【医師監修】「むくみ」の放置は厳禁! 病気が原因の可能性も!? (3/3ページ)
すると血管の外に水分が漏れ出てしまい、むくみが生じてしまうのです。
局所の炎症による腫れ(むくみ)の場合は、応急処置として患部を冷やす、患部を心臓より高い位置にあげる、患部を強く圧迫する(ただし10分以内に限る)、患部の使用を控える、というのがあります。アレルギー反応などによる腫れ(むくみ)の場合、その原因ごとにアレルギーを抑えるような対処が必要となります。
◇(4)リンパ液の滞留によるもの
甲状腺の病気や手術でリンパ節をとったときなどは、リンパ管の流れが悪くなり、リンパ液が貯留してしまうことから、むくみが生じてしまいます。ともに、自身での対応は難しいので病院での治療や相談が必要です。
■それ以外の原因によるむくみ
定期的に起こるむくみには、原因のはっきりしないものもあります。大半の方のむくみの原因は、上記の4つに当てはまります。けれど、20~50代くらいの女性に起こるむくみで、病気や薬の影響でもないのに定期的におこる全身のむくみというのがあります。食事制限やダイエットによるストレス、むくみを防ごうと利尿剤を乱用する、体質的に毛細血管の壁が水分を通しやすい……などが、原因の可能性として考えられていますが、はっきりわかっていないことが多いです。
■こんなむくみの症状には注意を!
基本的にむくみがひどい場合や、いつものむくみよりも腫れているというような違和感がある状態のときは、一度病院の受診をオススメします。こうしたむくみを放置すると、原因にもよりますが、むくみがひどくなる可能性もあります。慢性的または軽度のむくみの人も、これまではとは違う部位がむくんでしまったようなときや、むくみのほかに発熱や疲労感などの体の不調を伴うときは、医療機関の受診をするようにしましょう。

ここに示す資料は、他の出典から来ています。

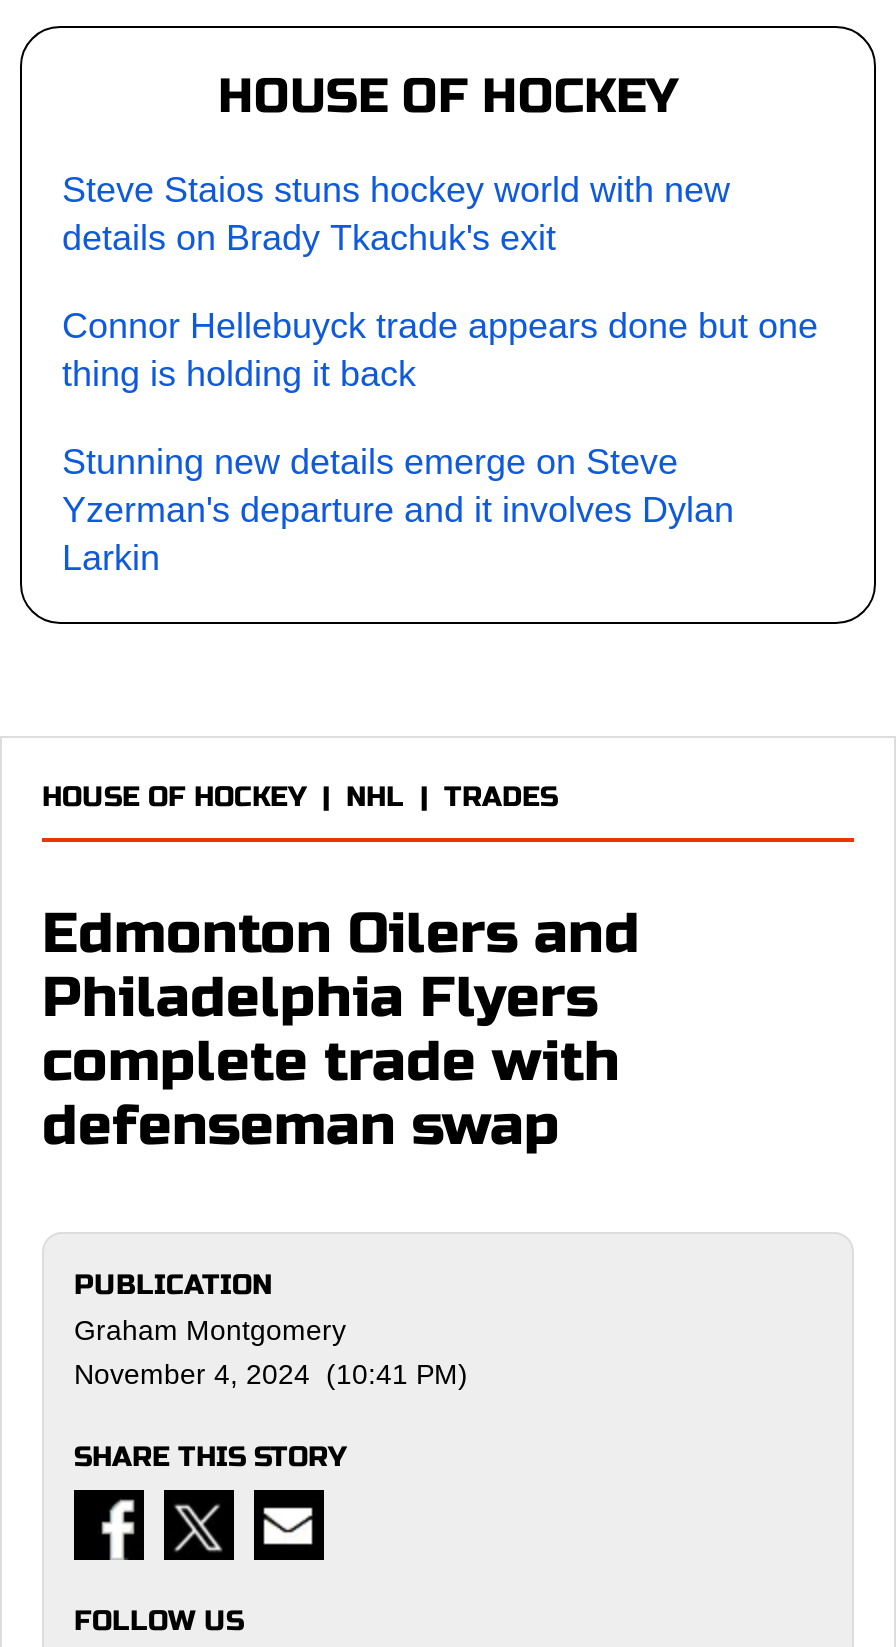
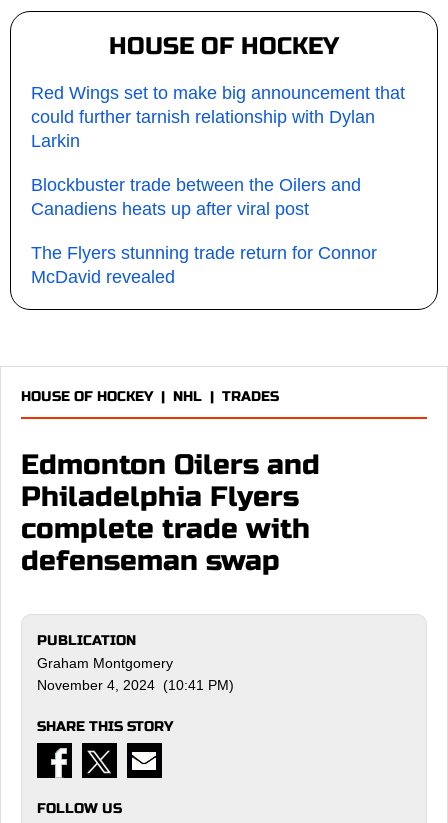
[62,170,818,530] Steve Staios stuns hockey world with new | details on Brady Tkachuk's exit | Connor Hellebuyck trade appears done but one | thing is holding it back | Stunning new details emerge on Steve | Yzerman's departure and it involves Dylan -> [31,83,405,127] Red Wings set to make big announcement that | could further tarnish relationship with Dylan
moved [62,538,160,578] -> [31,131,80,151]: Larkin
none -> [31,175,377,287] Blockbuster trade between the Oilers and | Canadiens heats up after viral post | The Flyers stunning trade return for Connor | McDavid revealed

■「『むくみ』の放置は厳禁! 病気が原因の可能性も!?」のまとめ
むくみは長時間同じ姿勢でいるから起こるもの以外に、ほかの病気からのサインとなっていることもあるようです。生活環境によってはむくみを身近な症状のように感じてしまうけれど、たまには自分の体をじっくり観察してむくみの原因によっては適切な処置を考えてみるべきかもしれませんね。